INSÉCURITÉ

Le déclin de Port-au-Prince : témoignage d’un rêve brisé

ONM

Depuis les collines verdoyantes des Côtes de Fer, mon regard d’enfant se perdait dans les horizons lointains, vers la promesse éclatante de la capitale haïtienne, Port-au-Prince. C’était là que résidaient certains membres chers de ma famille, une grand-mère aimante, un grand frère protecteur, et une grande sœur rayonnante. Mon cœur battait au rythme de l’espoir, rêvant du jour où je pourrais enfin fouler les rues animées de cette métropole vibrante.

Chaque fois que les vacanciers revenaient dans notre commune, venus de cette terre de promesse, mon esprit s’évadait vers des pensées de joie et d’émerveillement. Ils étaient là pour jouer au football dans les tournois estivaux des Côtes-de-Fer, pour partager des moments de théâtre avec la troupe « La Famille Pitit Caille », une troupe spéciale formée de jeunes de notre région, éduqués à Port-au-Prince mais toujours attachés à leurs racines provinciales.

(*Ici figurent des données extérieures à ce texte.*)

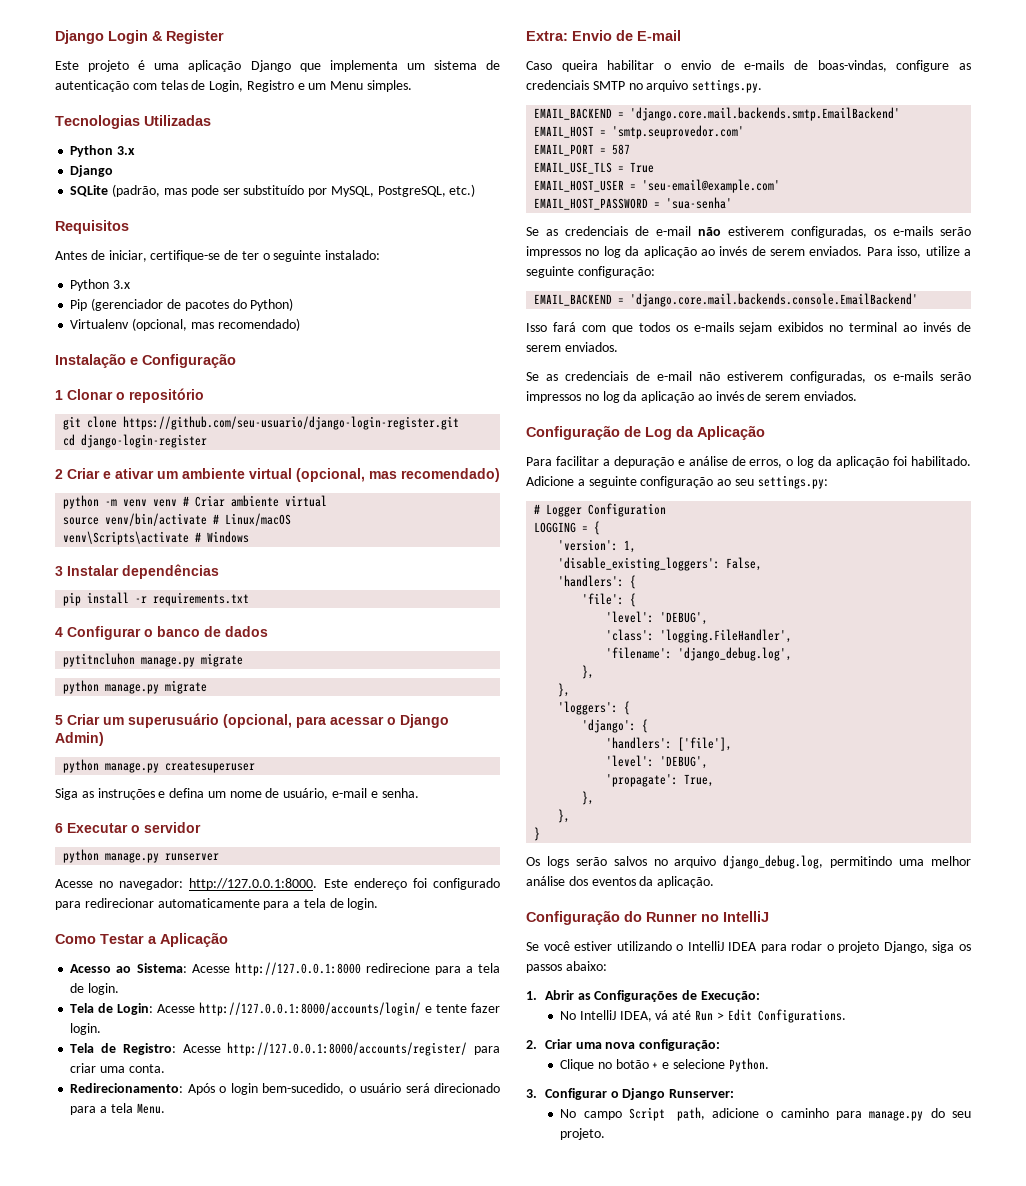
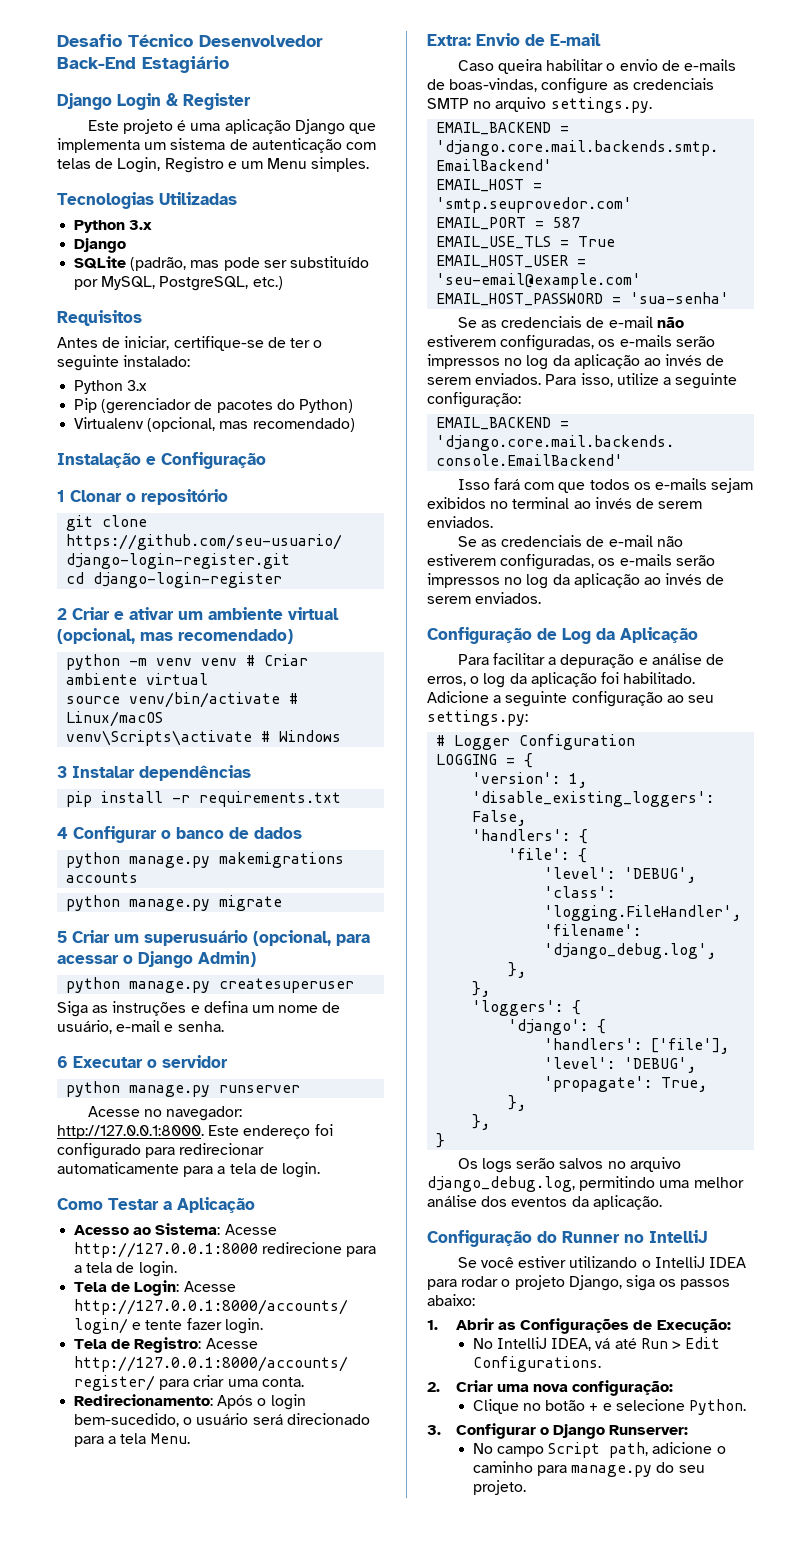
+ Desafio Técnico Desenvolvedor Back-End Estagiário
- pytitncluhon manage.py migrate
+ python manage.py makemigrations accounts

C’était le rêve de toute une génération d’enfants et de jeunes de notre époque. Nous travaillions dur à l’école, espérant un jour que nos parents nous offriraient le précieux voyage vers la capitale tant convoitée.

Mais hélas, le temps a passé, et avec lui, les rêves se sont fanés. Port-au-Prince, autrefois symbole d’espoir et de possibilités, est devenue une ombre de sa grandeur passée. L’ascension des gangs, l’insécurité rampante, le fléau du chômage et de la famine, ont transformé les rues autrefois vivantes, en un paysage de désolation.

Les rafales d’armes automatiques percent le silence de la nuit, les déchets jonchent les rues, les carcasses de voitures et de magasins incendiés marquent le paysage urbain. La capitale haïtienne, autrefois si magnifique, est désormais répugnante, repoussant ceux qui autrefois rêvaient d’y trouver leur destin.

Et ainsi, un mouvement inverse s’est enclenché. Les camions bravent les routes dangereuses, affrontant des criminels qui les guettent à chaque tournant, transportant les biens et les souvenirs des familles qui fuient l’effondrement de la capitale. Ils retournent vers les villes provinciales, à la recherche d’une vie plus paisible, espérant échapper à un destin prématuré dans les rues impitoyables de Port-au-Prince.

Ce « voyage inversé » est le symbole poignant d’une société en détresse, où les aspirations d’une génération sont écrasées sous le poids de la violence et de la misère. C’est le récit amer d’une promesse brisée, d’un rêve devenu cauchemar. Il souligne la nécessité urgente d’une transformation profonde, d’un renouveau qui redonne espoir à ceux qui ont été forcés de fuir, et qui redonne à la capitale haïtienne son éclat et sa dignité perdus.